The process is as follows: as we all know, humans are made up of 60% water. But, since it is used for a lot of vital functions, we can become dehydrated if there is not enough of it in our bloodstream. And, since the brain “contains a whopping 1.4 liters”, it usually happens that the kidneys ‘steal’ it from there as well. In this way, “the brain literally shrinks like a dry sponge.” “And this shrinkage is the cause of the most common headache, dehydration headache,” says Ellison. So, before resorting to painkillers, a few good glasses of water can solve the problem. If our brain needs hydration (which is what happens with the headache of hangovers) and that causes us pain, ibuprofen and paracetamol will help us relieve this symptom, but the demand for water (the origin of the problem ) will still be there and, when the drug wears off, it will continue.

  • ‘To cool’

    In most cases, a warm shower or applying cold (not intense) cold to the forehead or temples is very effective.

  • Massage

    The tension in the scalp at the beginning of a headache can be relieved with a thorough massage and stop the pain

  • Have you eaten?

    Our insulin levels – responsible for retaining water in our body – decrease when we go without eating for a long time. And we lose fluid. And, as we have explained, dehydration is one of the most common causes of headaches.

  • Rest for the eyes

    Many headaches are caused by visual fatigue (usually due to screen abuse). Going for a walk with sunglasses helps.

An attempt another way?

We can also try caffeine when we notice an imminent headache. But, be careful, in moderation. This substance narrows the blood vessels around the brain – remember that the pain has been caused by their widening – but its consumption should be moderate. If we are not used to it, a single cup can stop that headache that is just starting. But , if we are already very used to it, it may not do anything for us and may even make it worse for us. So it can be a double-edged sword.

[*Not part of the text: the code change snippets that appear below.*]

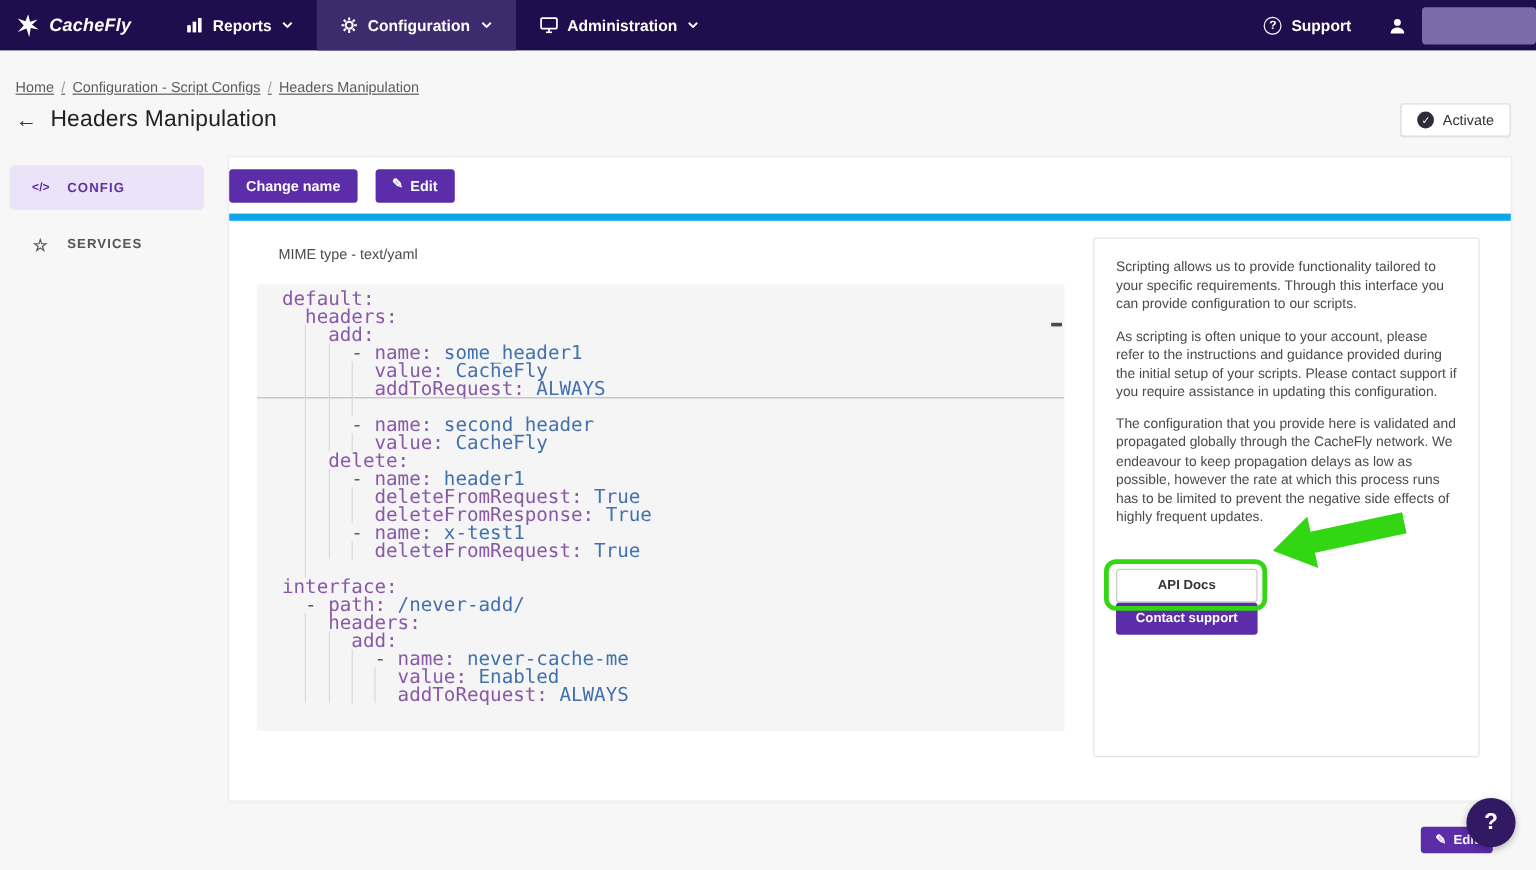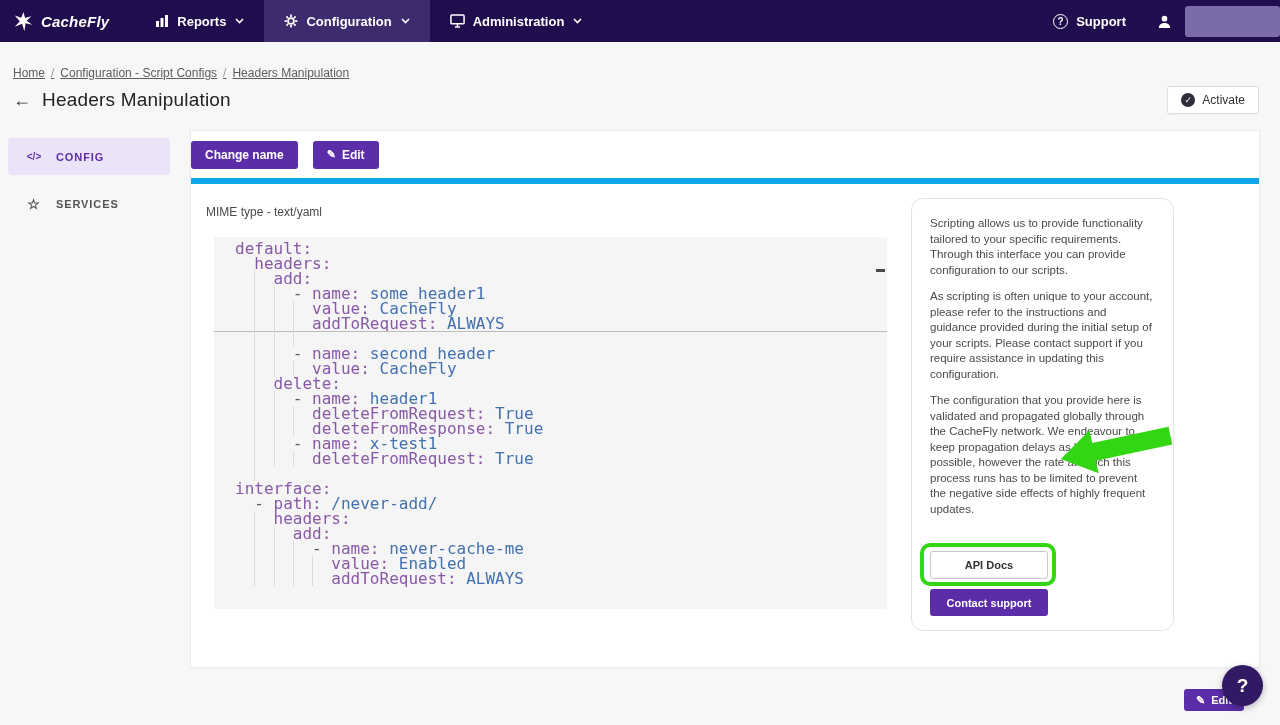"MIME type - text/yaml" .mime-label { left: 15px -> 41px }
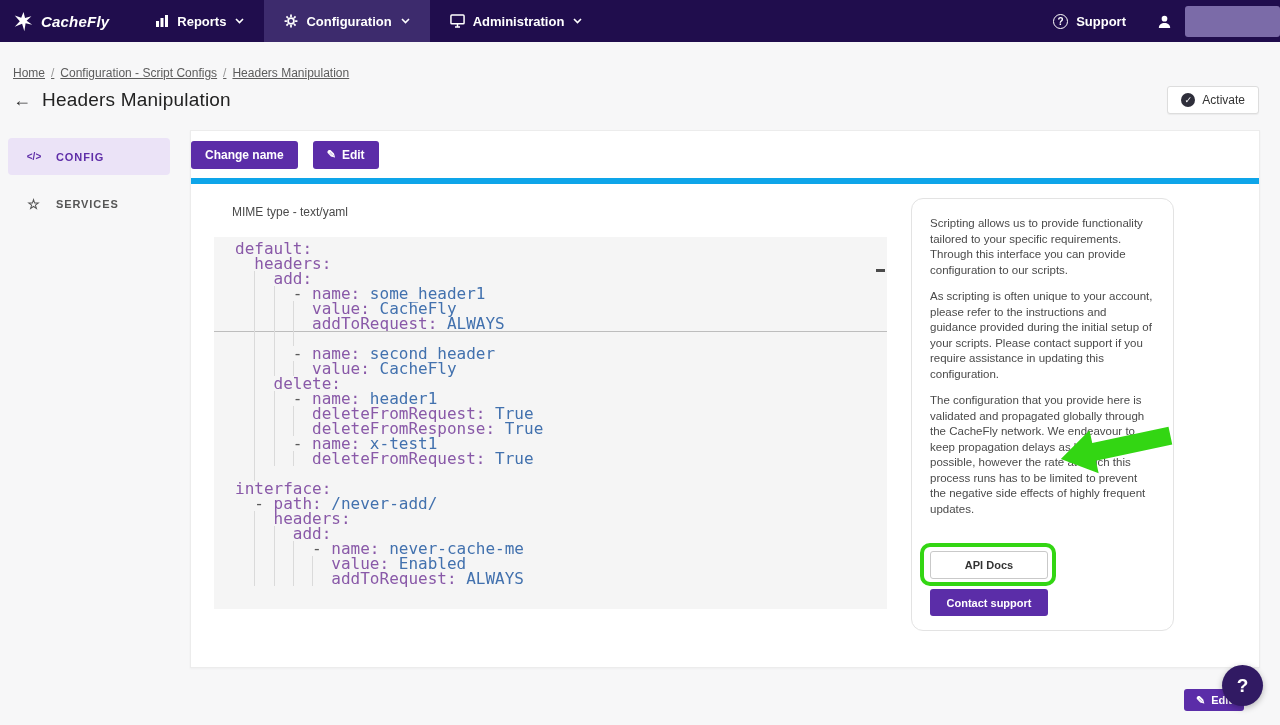"Scripting allows us to provide" .info-panel { border-radius: 12px -> 2px; width: 263px -> 322px }
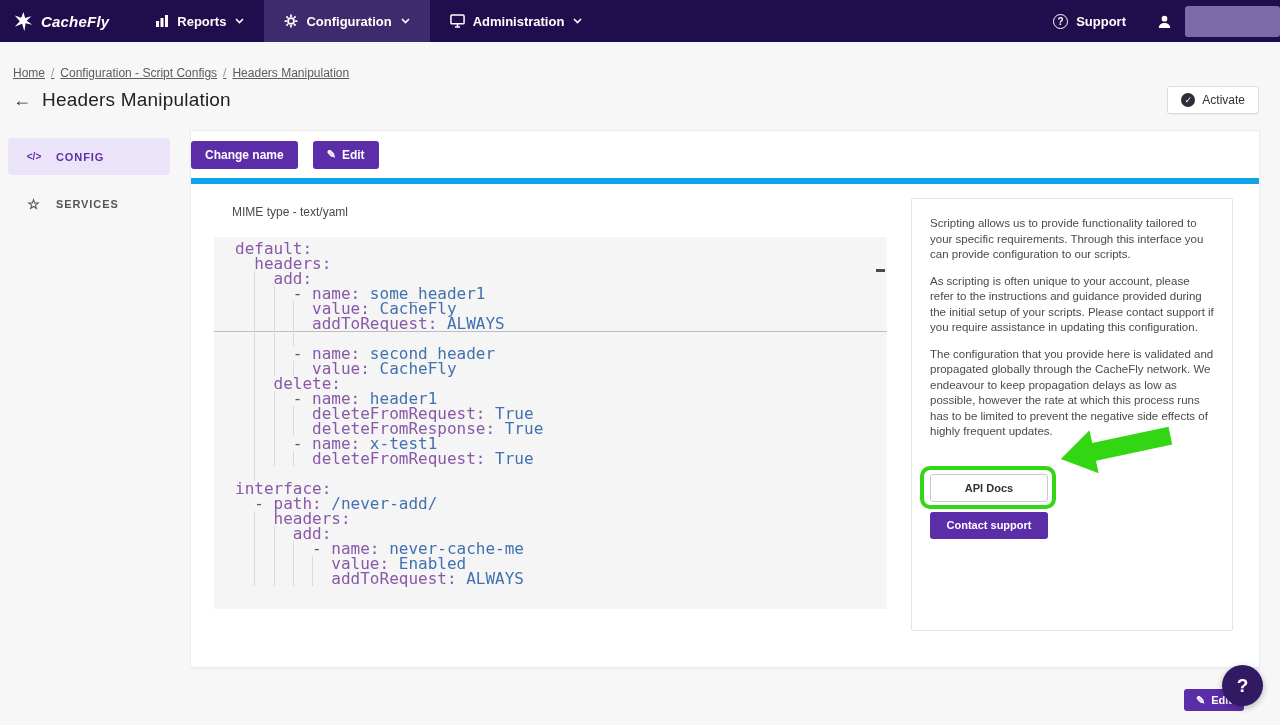"Contact support" .contact-btn { margin-top: 10px -> 0 }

What Ellison does advise is to take caffeine to accompany painkillers if we ultimately cannot do without them to control the headache: “It can facilitate the absorption of paracetamol through the digestive system,” he points out. Likewise, it has been published in scientific journals that Coca-Cola can increase the absorption of ibuprofen to such an extent that it is not necessary to take as much to feel the same pain relief.